What needs to be done>
Return nothing but the lines from the line containing "total quantity: 390 -> 382" through the last line of the records, reproduced exactly.

[Items from a dataset]
+ + + +
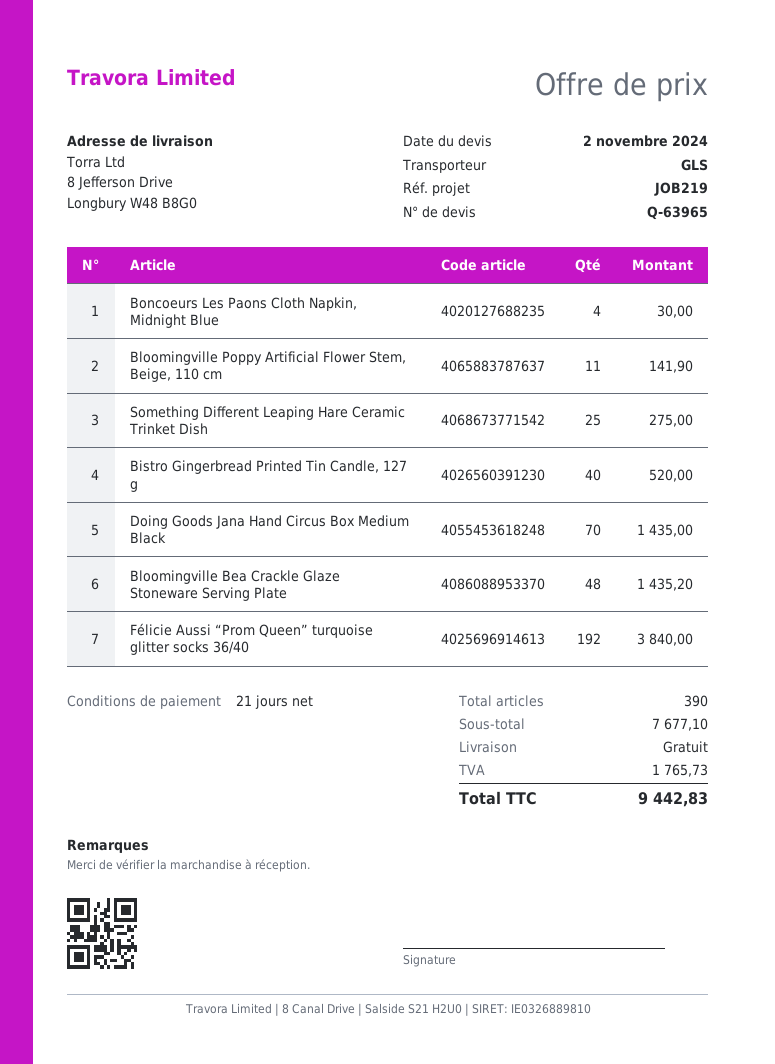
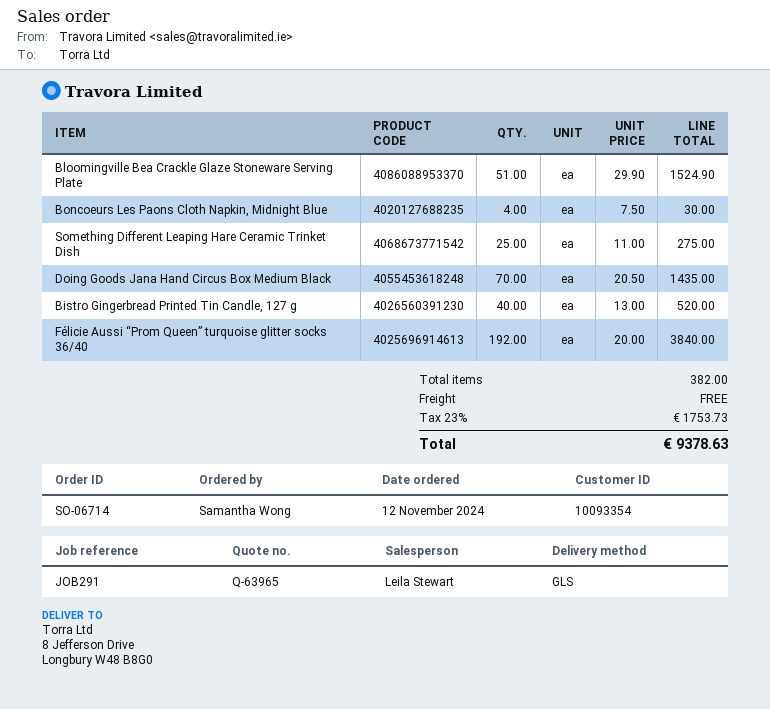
reference: JOB219 -> JOB291
Bloomingville Poppy Artificial Flower Stem, Beige, 110 cm: 11 for 141.90 -> none
Bloomingville Bea Crackle Glaze Stoneware Serving Plate: 48 for 1435.20 -> 51 for 1524.90
total quantity: 390 -> 382
tax: 1765.73 -> 1753.73
total: 9442.83 -> 9378.63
+ + + +
Solution to this task>
total quantity: 390 -> 382
tax: 1765.73 -> 1753.73
total: 9442.83 -> 9378.63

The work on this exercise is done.